**Your assignment:**
Make an exact copy of the records, with the pictures left out.

----- Records for this task -----

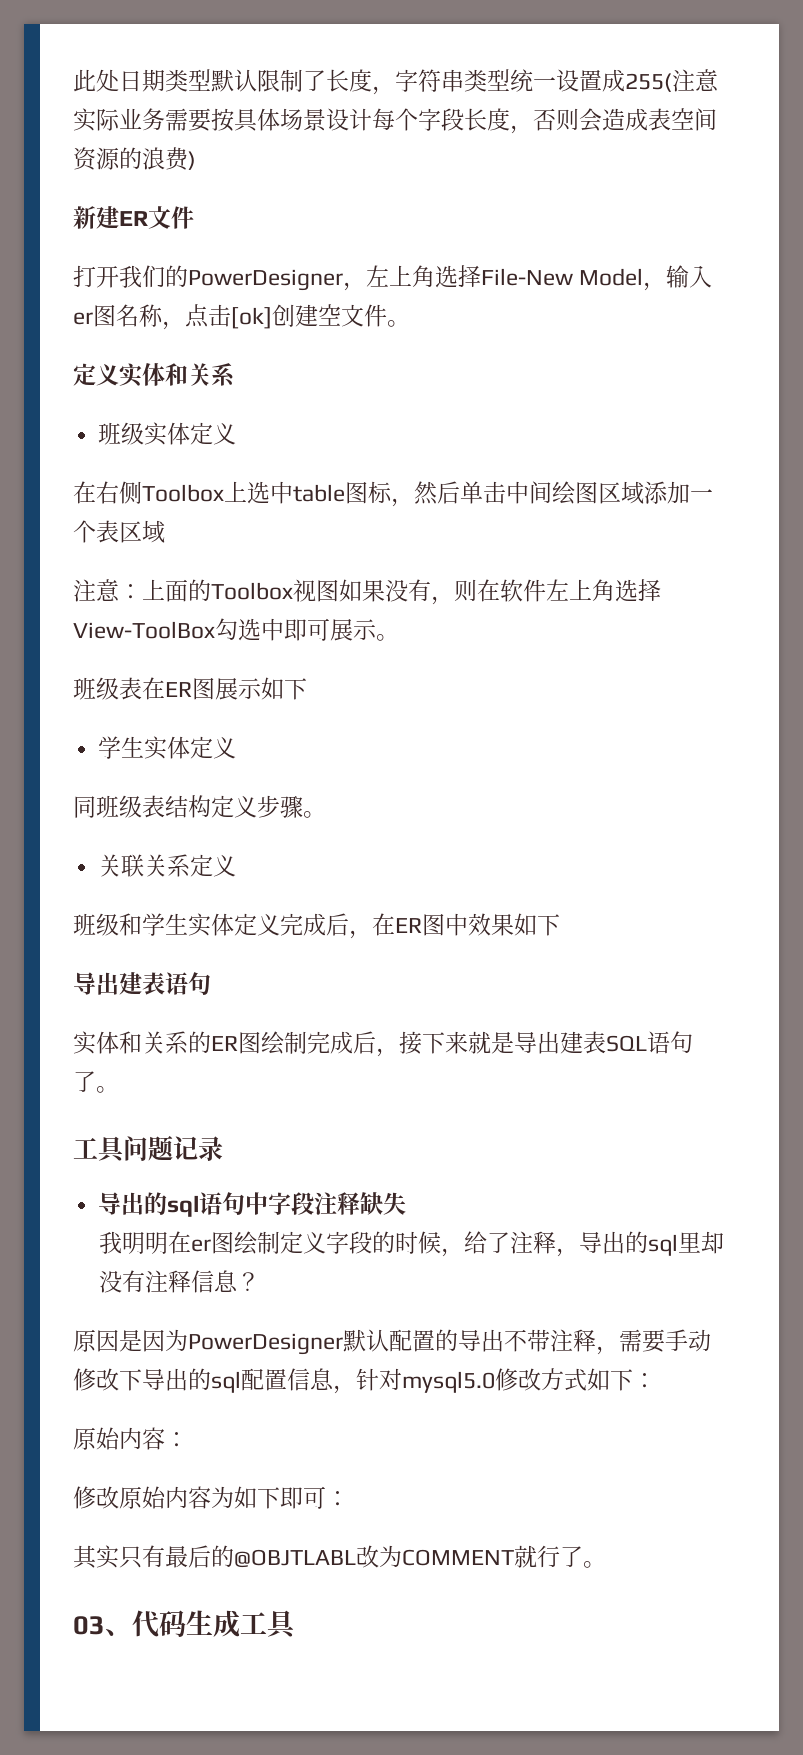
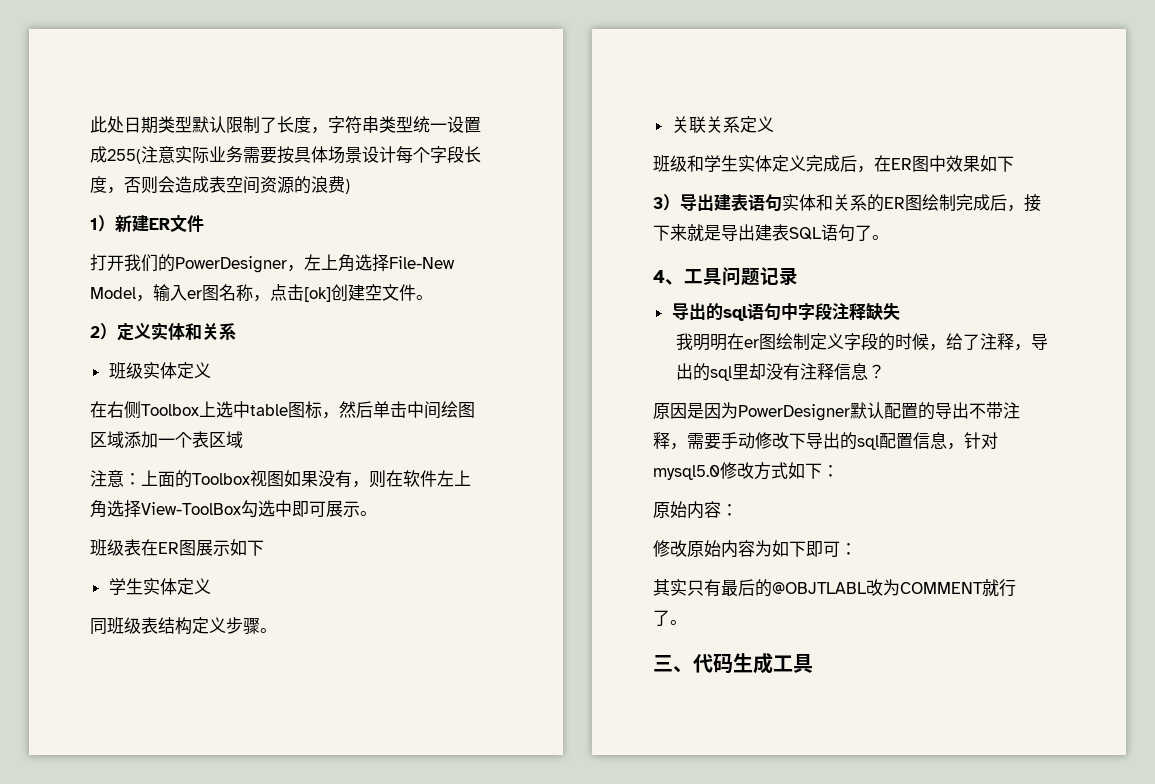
- 新建ER文件
+ 1）新建ER文件
- 定义实体和关系
+ 2）定义实体和关系
- 导出建表语句
- 实体和关系的ER图绘制完成后，接下来就是导出建表SQL语句了。
+ 3）导出建表语句实体和关系的ER图绘制完成后，接下来就是导出建表SQL语句了。
- 工具问题记录
+ 4、工具问题记录
- 03、代码生成工具
+ 三、代码生成工具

-----

**Output:**
- 新建ER文件
+ 1）新建ER文件
- 定义实体和关系
+ 2）定义实体和关系
- 导出建表语句
- 实体和关系的ER图绘制完成后，接下来就是导出建表SQL语句了。
+ 3）导出建表语句实体和关系的ER图绘制完成后，接下来就是导出建表SQL语句了。
- 工具问题记录
+ 4、工具问题记录
- 03、代码生成工具
+ 三、代码生成工具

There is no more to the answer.